◆ Information given:
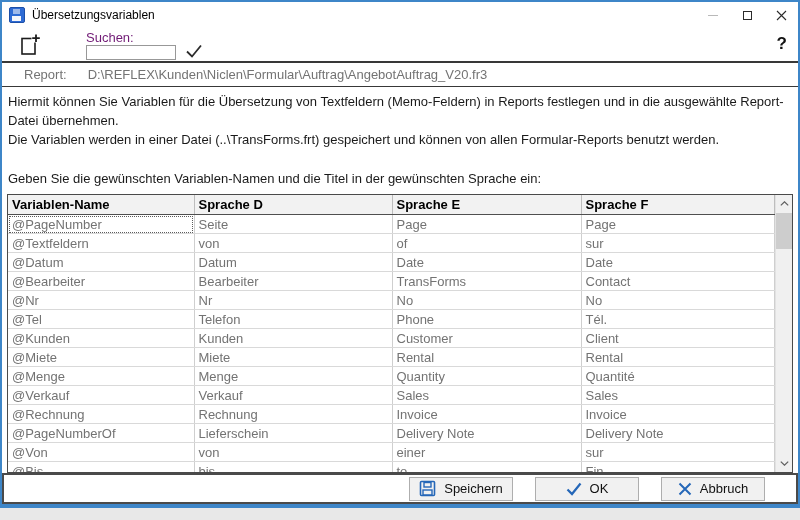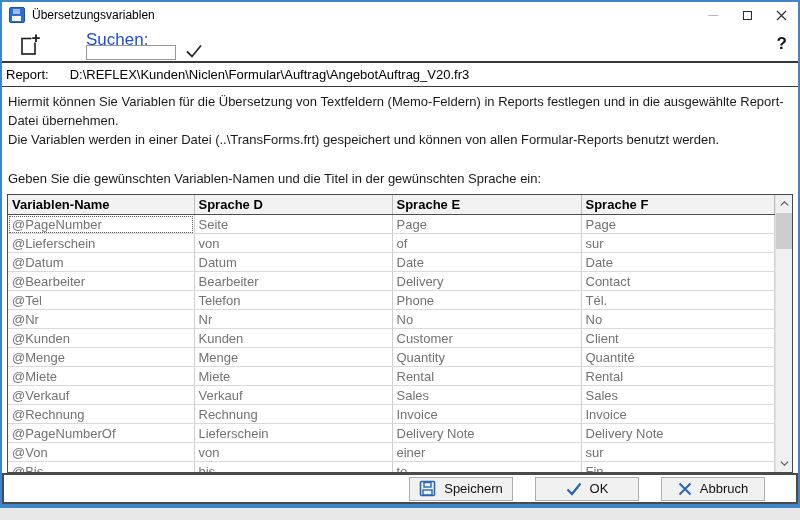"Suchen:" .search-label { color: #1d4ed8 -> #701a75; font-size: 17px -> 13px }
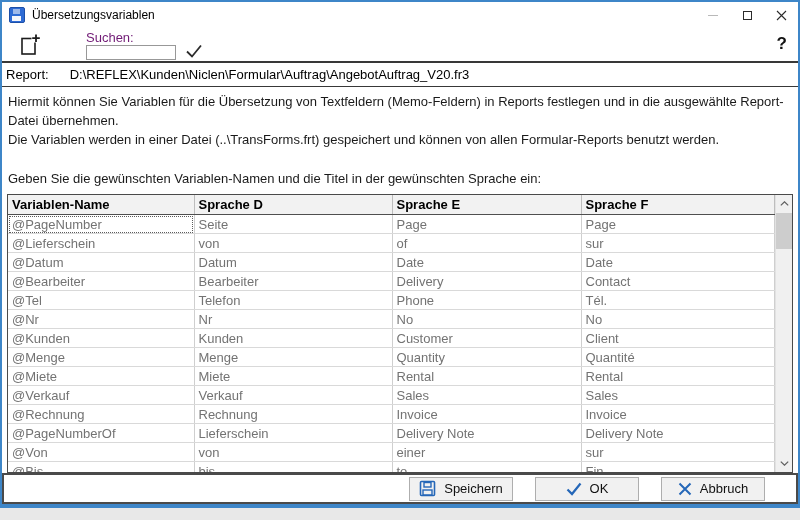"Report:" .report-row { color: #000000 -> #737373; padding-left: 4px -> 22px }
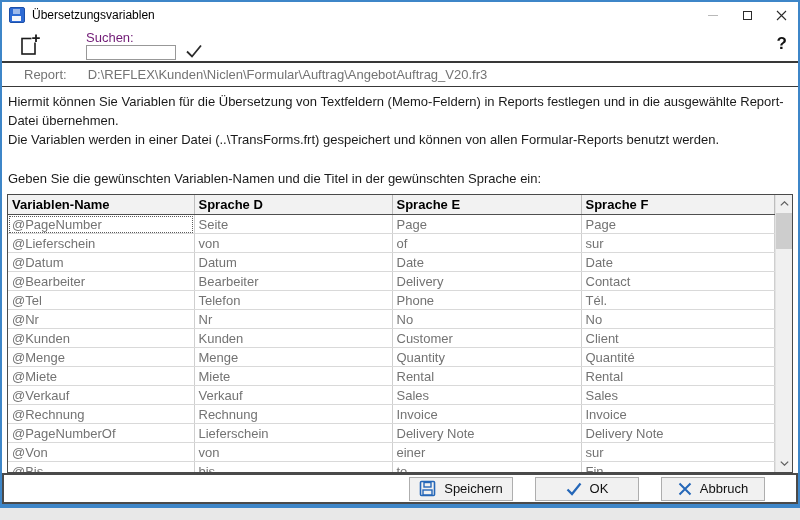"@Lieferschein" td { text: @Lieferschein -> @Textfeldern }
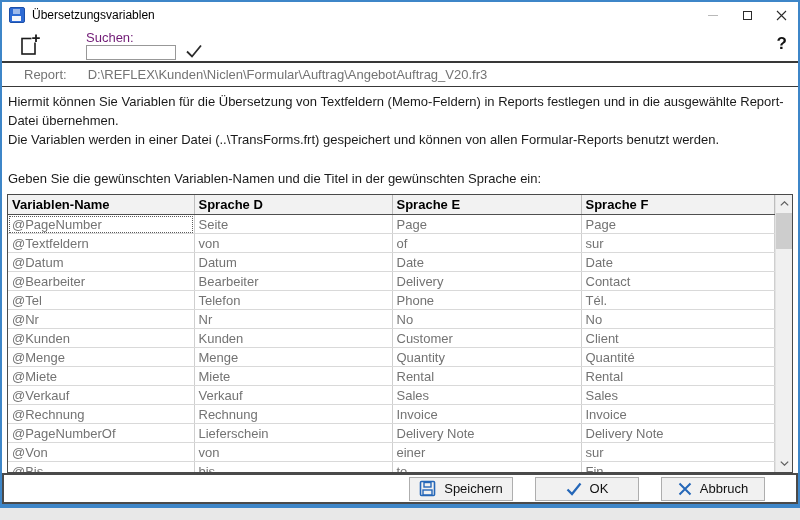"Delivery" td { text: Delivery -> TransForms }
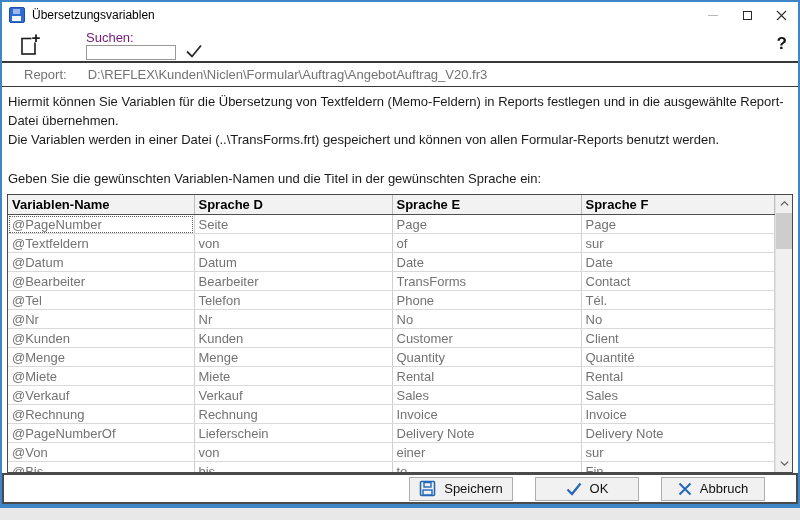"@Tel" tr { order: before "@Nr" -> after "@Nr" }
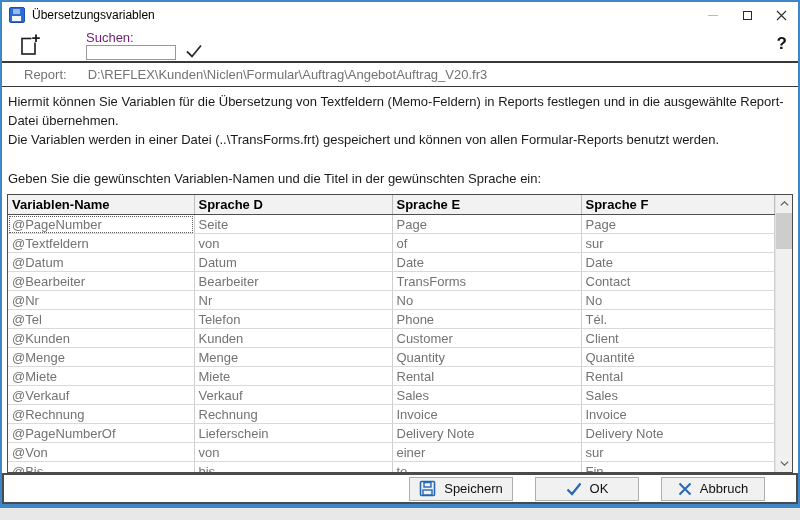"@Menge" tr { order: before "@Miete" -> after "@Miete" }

---

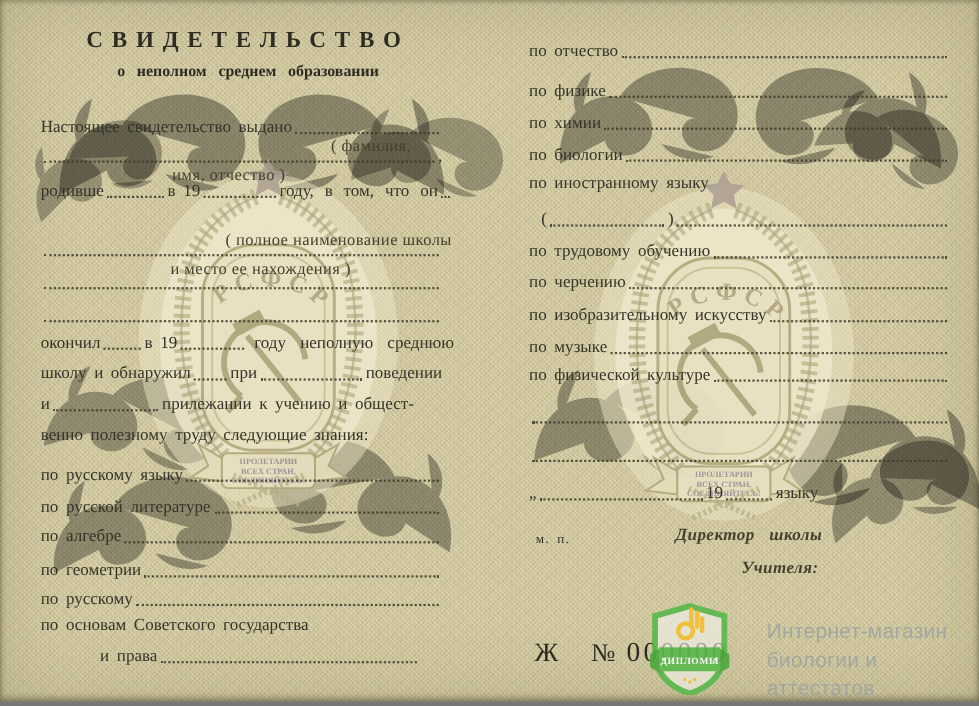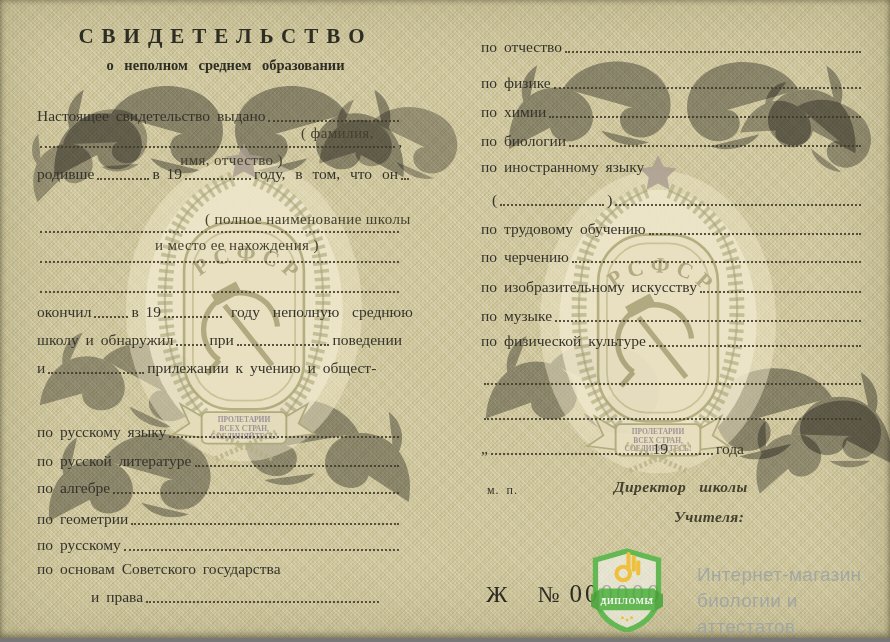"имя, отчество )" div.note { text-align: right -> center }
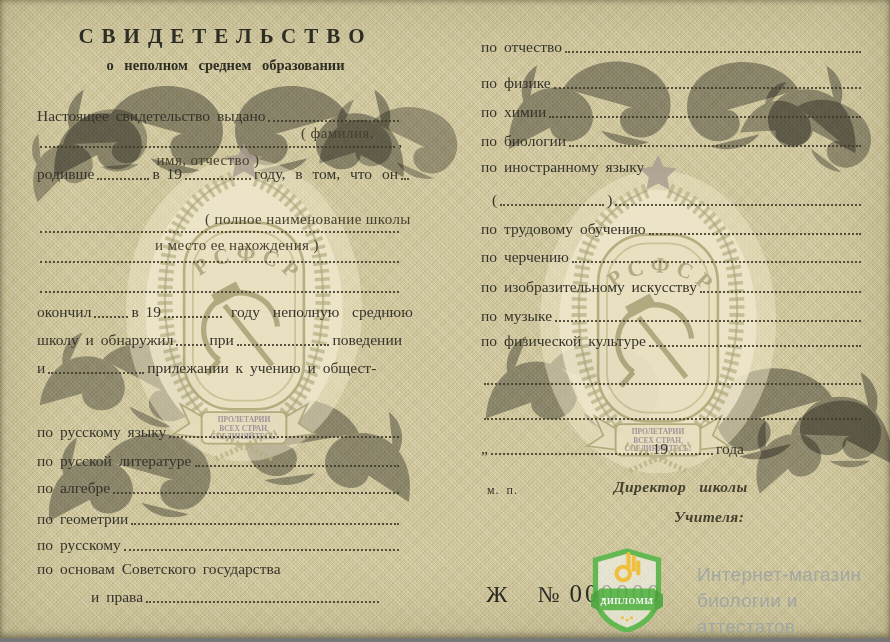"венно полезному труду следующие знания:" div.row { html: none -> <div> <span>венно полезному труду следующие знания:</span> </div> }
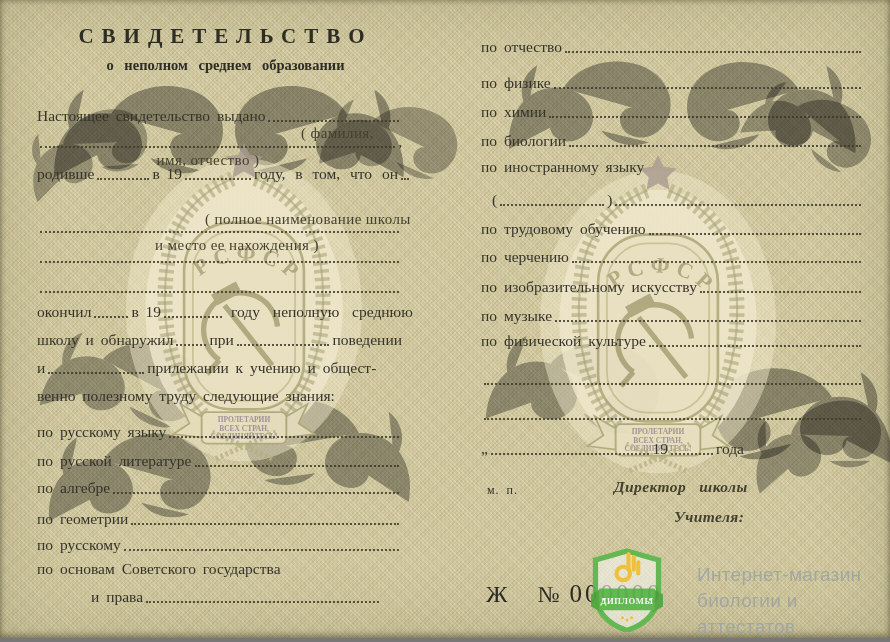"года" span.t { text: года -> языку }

...

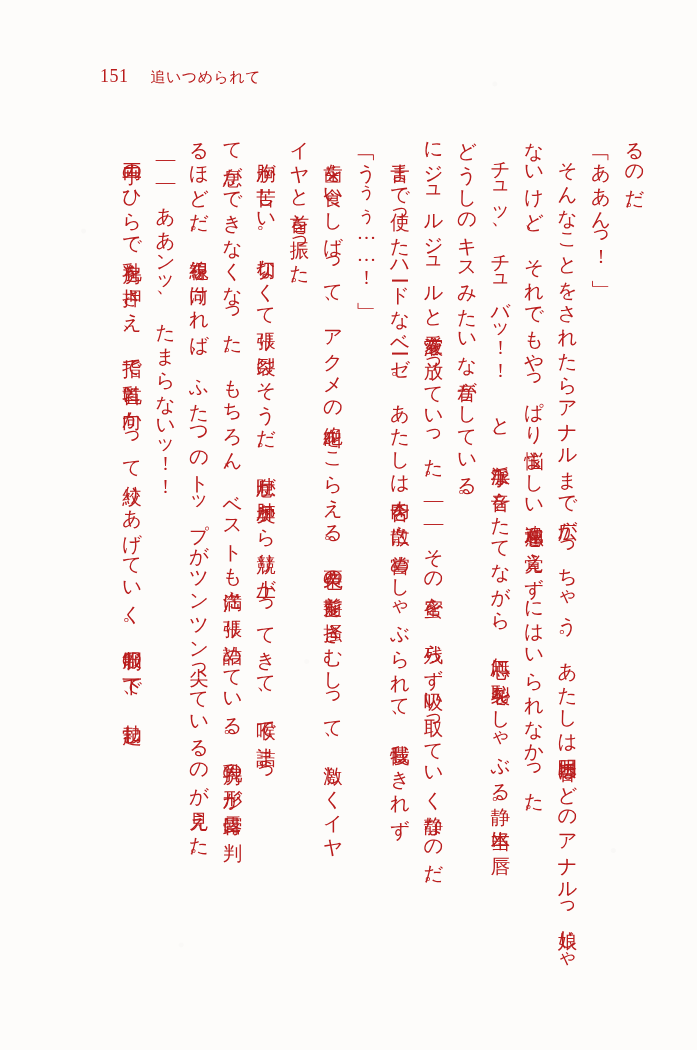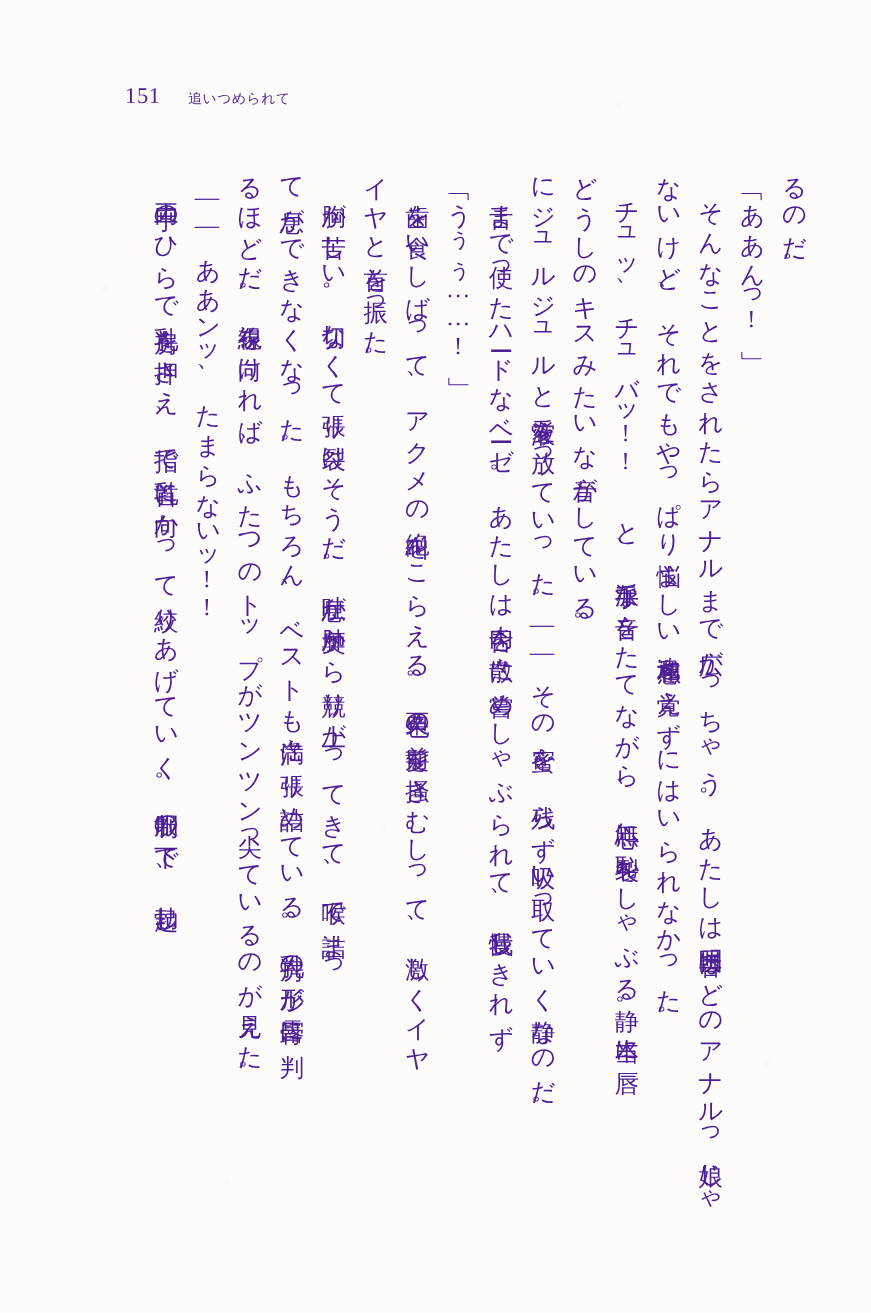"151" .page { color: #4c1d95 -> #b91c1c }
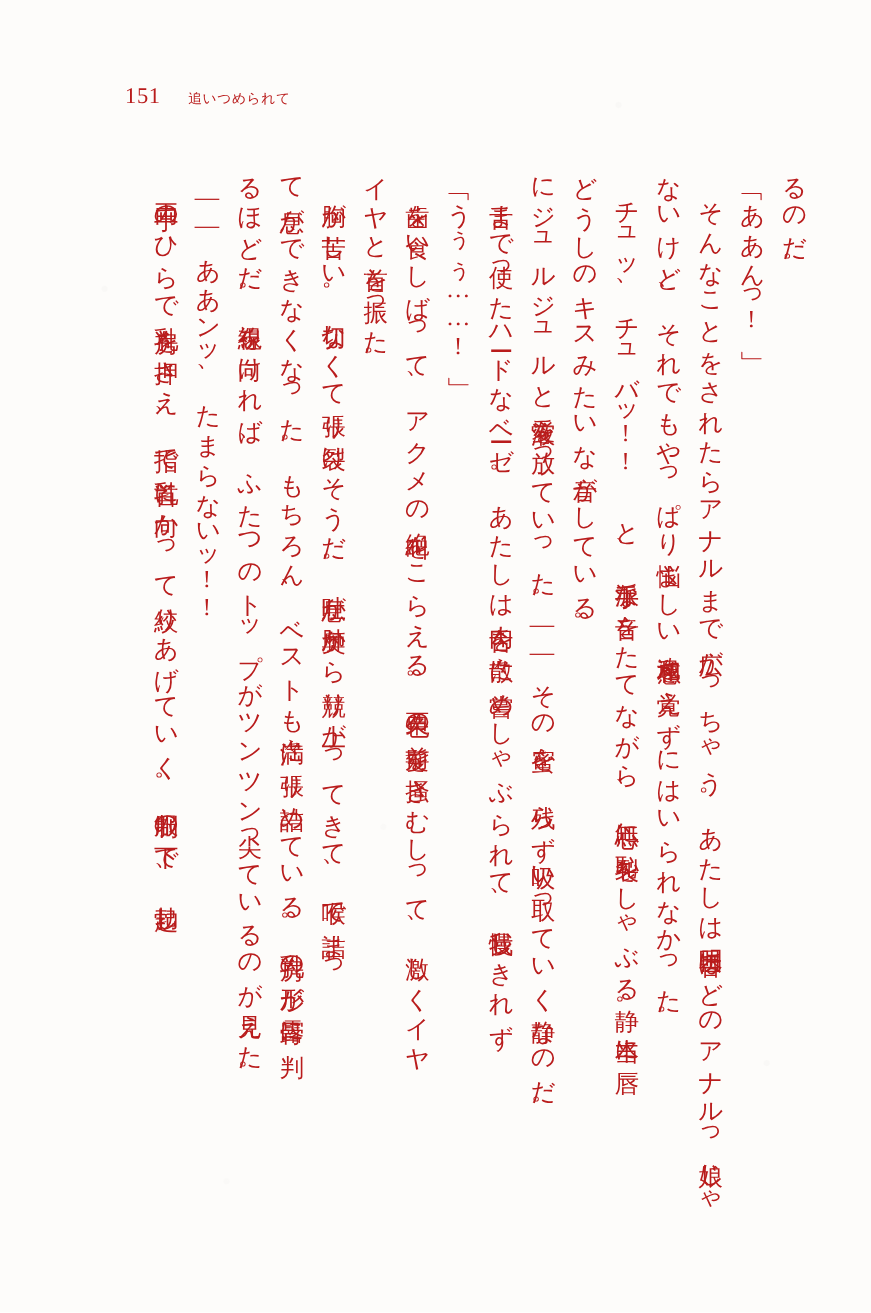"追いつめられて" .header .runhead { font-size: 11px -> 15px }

◆ Problem:
Take the material above and output only the lines from the one that contains "color: #4c1d95 ->" through the one that contains "font-size: 11px ->", ends included and images left out.

◆ Result:
"151" .page { color: #4c1d95 -> #b91c1c }
"追いつめられて" .header .runhead { font-size: 11px -> 15px }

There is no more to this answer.